Instant de bonheur
- Sur fond de gigot et d’humanité le court métrage de Raffaël Enault propose une traversée hallucinée de la pulsion thanatique dans un monde postmoderne confus.
En ce jour morne et oppressant, les factures Orange et EDF s'accumulent en cortège funéraire autour de mon cabinet de psychanalyste néo-jungien. Dans un centre commercial où l'âme des clients se perd entre les promotions et les soldes, j'ai réussi à m'accorder une échappée belle, une heure sacrée pour m'immerger dans l'univers sulfureux et pourtant vivifiant de Un instant de bonheur, le court-métrage fulgurant de Raffael Enault, jeune réalisateur français très prometteur.
Le jeu des opposés
Dès les premières images, le spectateur est enveloppé d’une atmosphère dépressive où la noirceur de la psyché humaine rivalise avec l'éclat des lames de boucher. Ce ballet macabre dessine la rencontre de deux destins brisés : Jean-Pierre, ancien pourvoyeur de viande devenue chair, et Ben, un jeune parigot en perdition qui court après la mort comme d'autres après le bonheur.
Porté par les performances magistrales de Fabien Caleyre et Georges d'Audignon, le film révèle un duo de choc digne des légendes du cinéma d'antan, où la violence du geste se mêle à la tendresse du regard dans une sorte de Buddy Movie à la sauce postmoderne. Une étrange danse prend forme entre la vie et la mort, le cancer qui ronge Jean-Pierre lui insuffle une urgence existentielle, tandis que les échecs répétés de Ben dans sa quête suicidaire interrogent la fragilité de son désir mortifère.

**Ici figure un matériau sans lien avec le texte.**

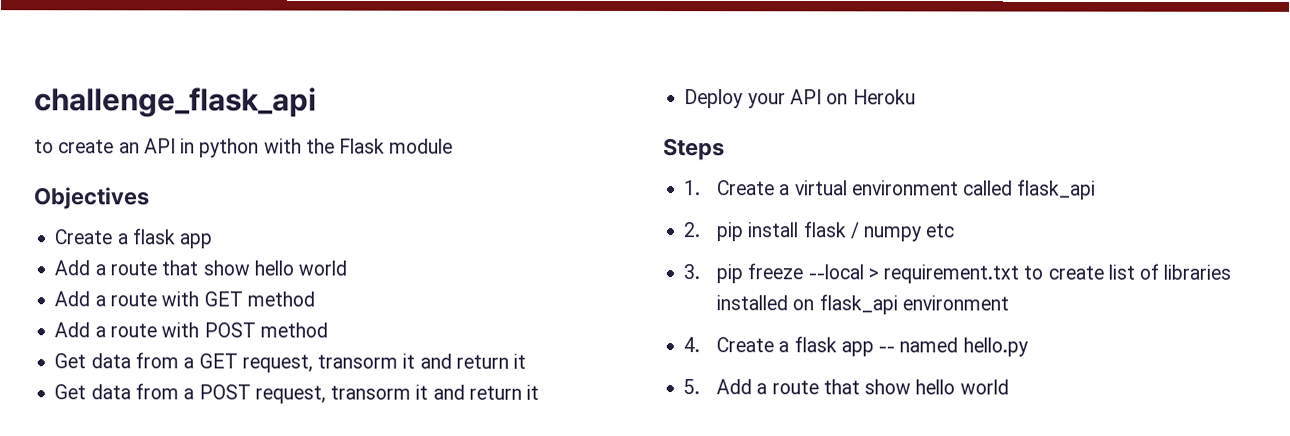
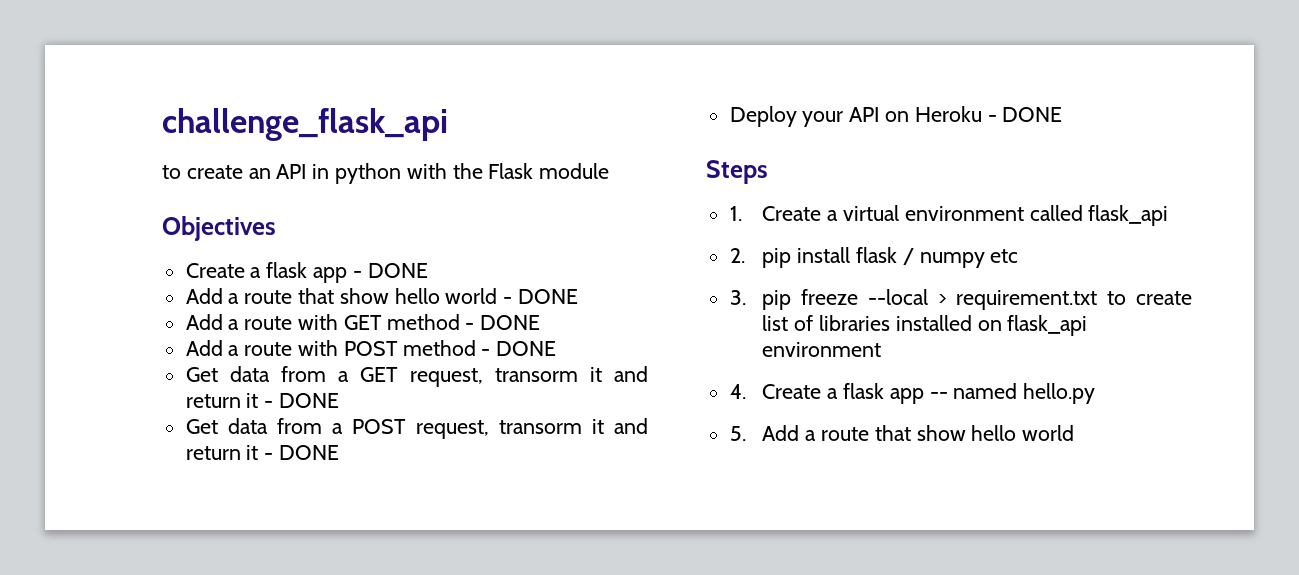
  Objectives
- Create a flask app
- Add a route that show hello world
+ Create a flask app - DONE
+ Add a route that show hello world - DONE
- Add a route with GET method
+ Add a route with GET method - DONE
- Add a route with POST method
+ Add a route with POST method - DONE
- Get data from a GET request, transorm it and return it
+ Get data from a GET request, transorm it and return it - DONE
- Get data from a POST request, transorm it and return it
+ Get data from a POST request, transorm it and return it - DONE
- Deploy your API on Heroku
+ Deploy your API on Heroku - DONE

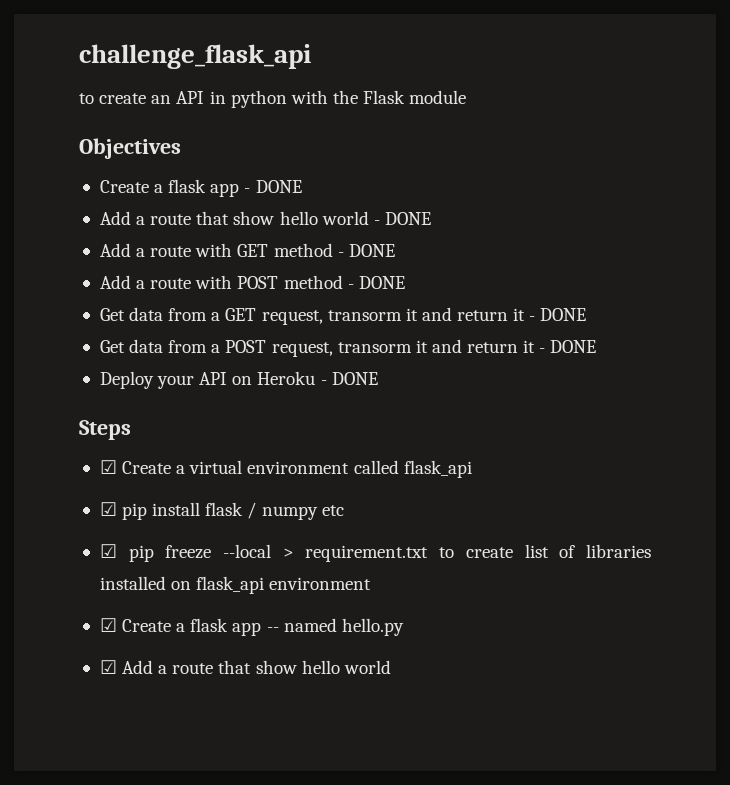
- 1. Create a virtual environment called flask_api
+ ☑ Create a virtual environment called flask_api
- 2. pip install flask / numpy etc
+ ☑ pip install flask / numpy etc
- 3. pip freeze --local > requirement.txt to create list of libraries installed on flask_api environment
+ ☑ pip freeze --local > requirement.txt to create list of libraries installed on flask_api environment
- 4. Create a flask app -- named hello.py
+ ☑ Create a flask app -- named hello.py
- 5. Add a route that show hello world
+ ☑ Add a route that show hello world

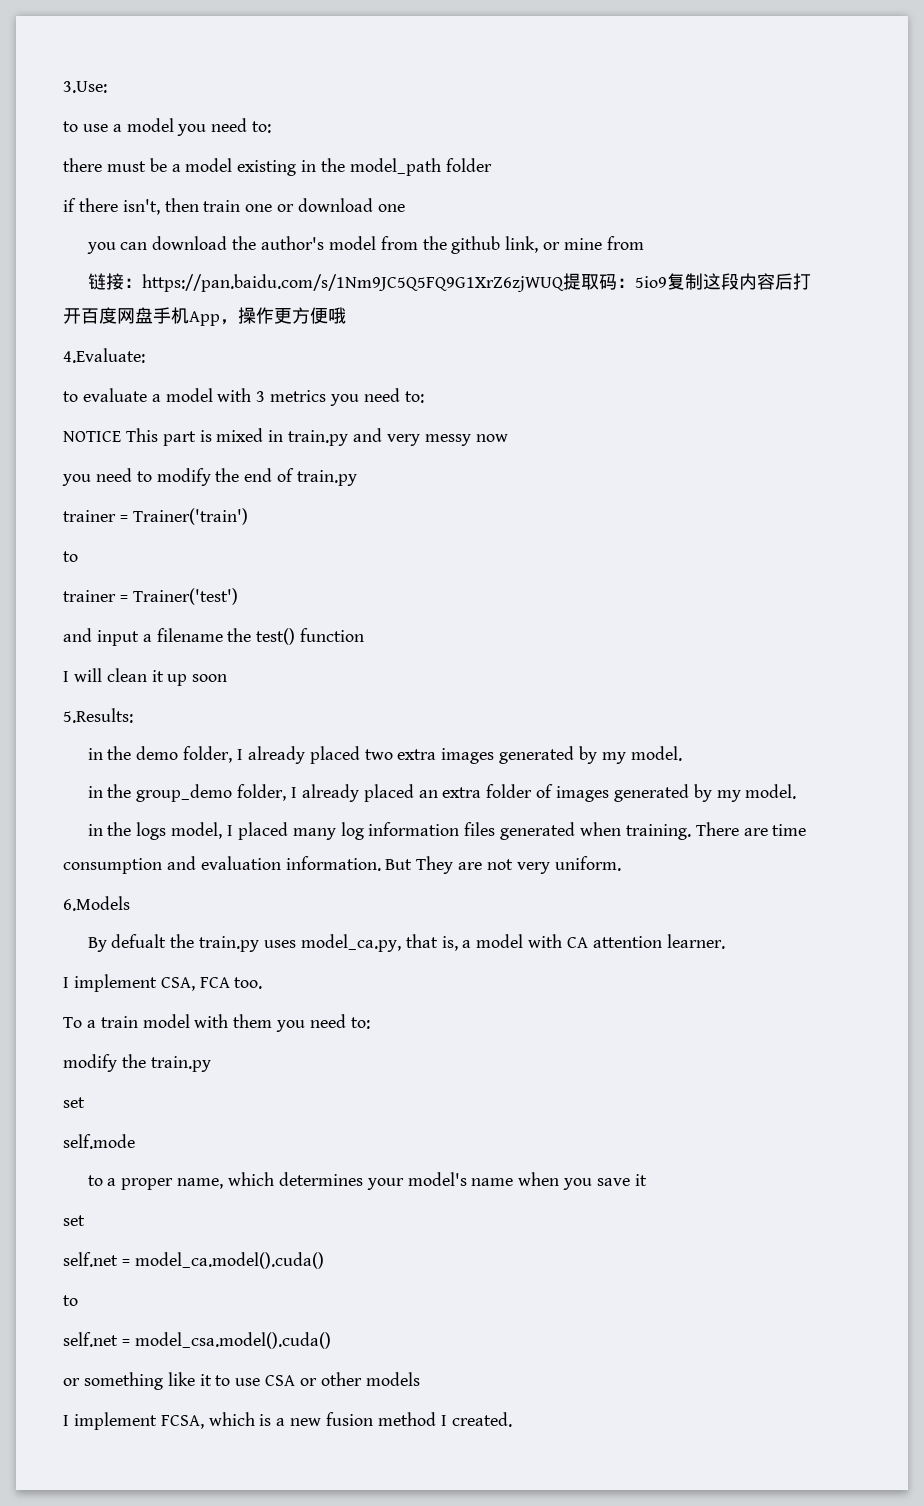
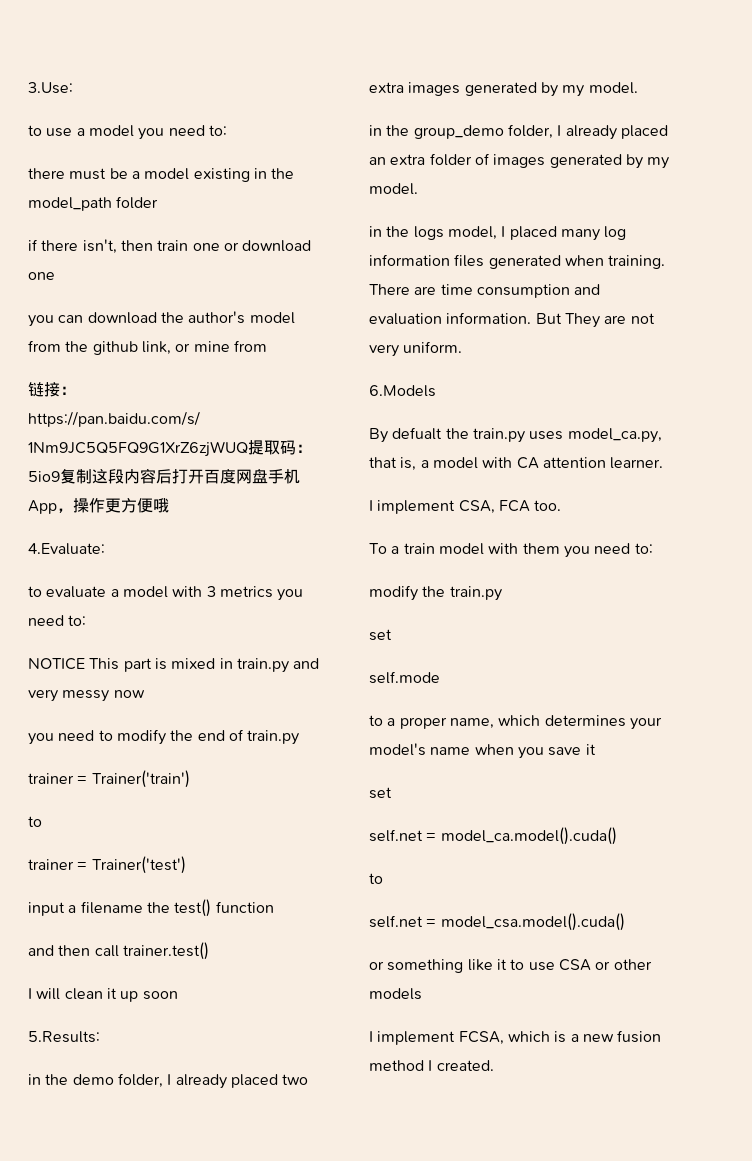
- and input a filename the test() function
+ input a filename the test() function
+ and then call trainer.test()

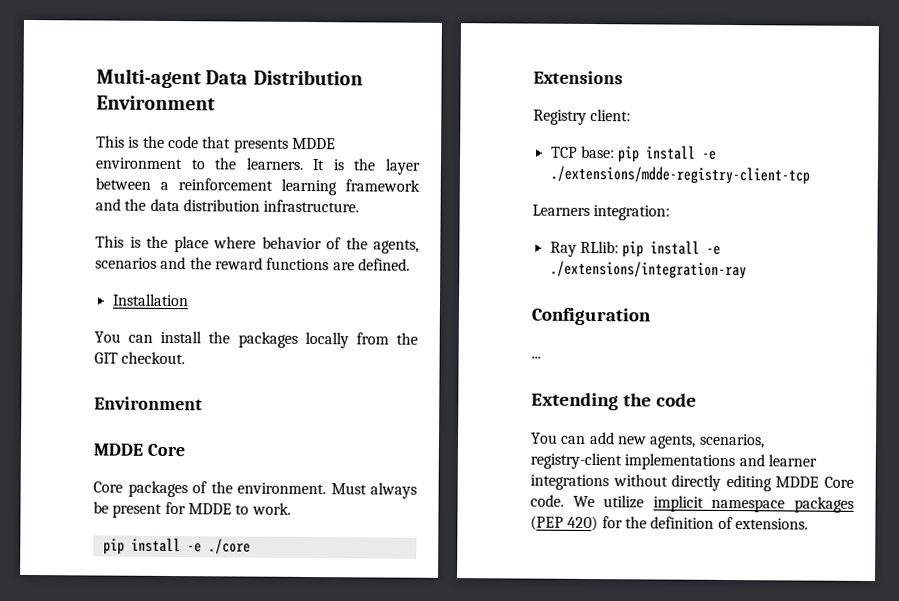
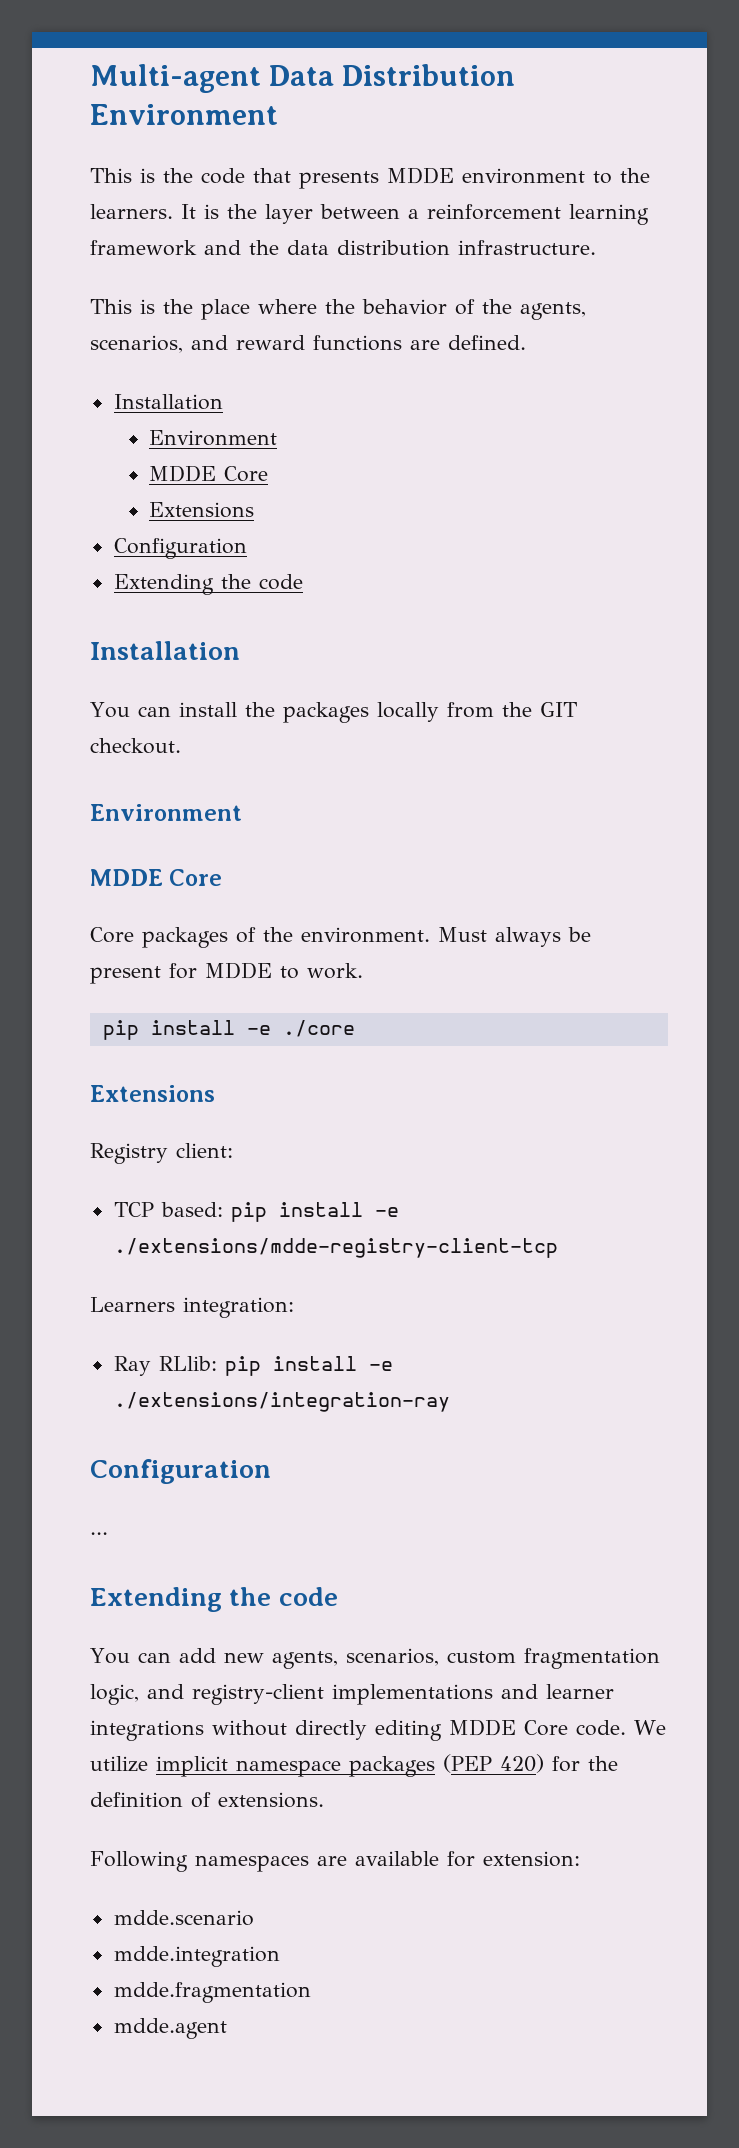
- This is the place where behavior of the agents, scenarios and the reward functions are defined.
+ This is the place where the behavior of the agents, scenarios, and reward functions are defined.
+ Installation
+ Environment
+ MDDE Core
+ Extensions
+ Configuration
+ Extending the code
- TCP base: pip install -e ./extensions/mdde-registry-client-tcp
+ TCP based: pip install -e ./extensions/mdde-registry-client-tcp
- You can add new agents, scenarios, registry-client implementations and learner integrations without directly editing MDDE Core code.
+ You can add new agents, scenarios, custom fragmentation logic, and registry-client implementations and learner integrations without directly editing MDDE Core code.
+ Following namespaces are available for extension:
+ mdde.scenario
+ mdde.integration
+ mdde.fragmentation
+ mdde.agent

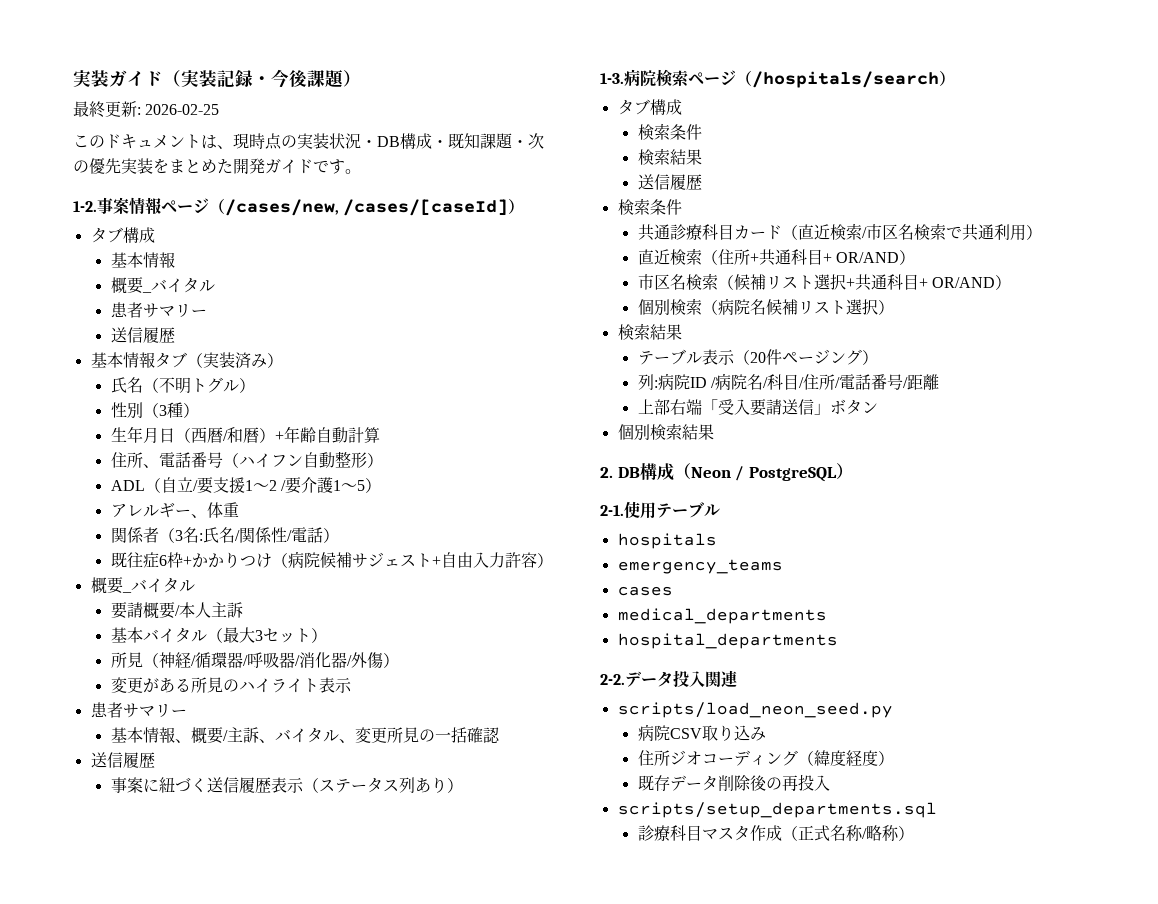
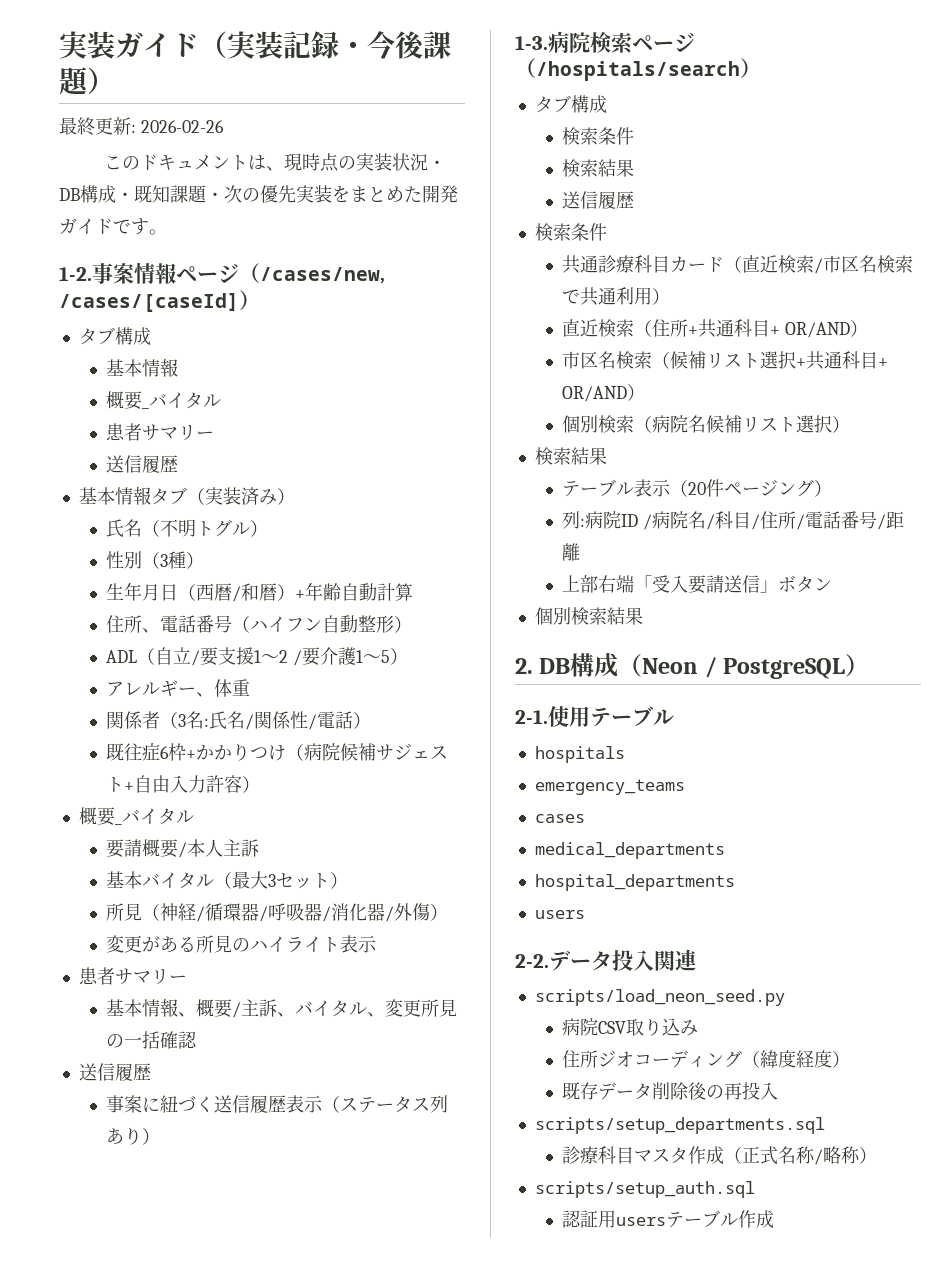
- 最終更新: 2026-02-25
+ 最終更新: 2026-02-26
  hospital_departments
+ users
+ scripts/setup_auth.sql
+ 認証用usersテーブル作成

L'antagonisme des deux protagonistes, aussi évident que les contrastes entre ombre et lumière, offre au spectateur une expérience viscérale et jouissive qui n'est pas sans rappeler le mythique Buffet froid de Bertrand Blier. Les pulsions meurtrières de Jean-Pierre et les tourments intérieurs de Ben tissent un lien indéfectible, une complicité d'une beauté aussi brutale que touchante.
Au-delà de cette rencontre improbable, Un instant de bonheur agit comme un miroir acéré de notre époque, où la recherche identitaire se perd dans les confusions culturelles constantes et autres hyper-simulacres propres à la postmodernité naissante. Enault nous rappelle avec maestria que la quête du sens, aussi désespérée soit-elle, demeure au cœur de toute existence humaine, même dans une époque aussi absurde que la nôtre.
Des références, une quête de sens
Un instant de bonheur prolonge indéniablement un souffle hérité des grands noms du cinéma français tels que Jean-Pierre Marielle et Jean Yanne. Comme Marielle, les personnages joués par Fabien Caleyre et Georges d'Audignon assemblent profondeur tragique et élégance désenchantée, rappelant les rôles emblématiques du regretté acteur. De même, l'esprit caustique et subversif qui imprègne les dialogues et les situations évoque l'audace de Jean Yanne, sa capacité à dépeindre la noirceur de l'âme humaine avec un mélange de cynisme et de tendresse. En jouant de ces influences, Raffael Enault parvient à créer une œuvre singulière, à la fois ancrée dans la tradition du cinéma français et résolument postmoderne dans sa forme et son propos.
À travers une esthétique léchée et une écriture ciselée, le jeune réalisateur habille son film d’une poésie sombre et envoûtante, digne des plus grands maîtres du cinéma. Tel un nouveau Michel Audiard, il jongle avec les mots et les images pour mieux sonder les complexités nosologiques de la psyché humaine.
Un instant de bonheur reste comme une expérience sensorielle et intellectuelle, un cri de désespoir et d'espoir mêlés, qui résonne au plus profond de notre être psychique. Dans un monde où la mort et la vie s'entrelacent comme les fils d'une tapisserie macabre, Enault nous offre un moment de grâce, une lueur dans l'enténébrement datacratique qui sévit tant dans notre civilisation décadente, un instant de bonheur fugace et pourtant si précieux.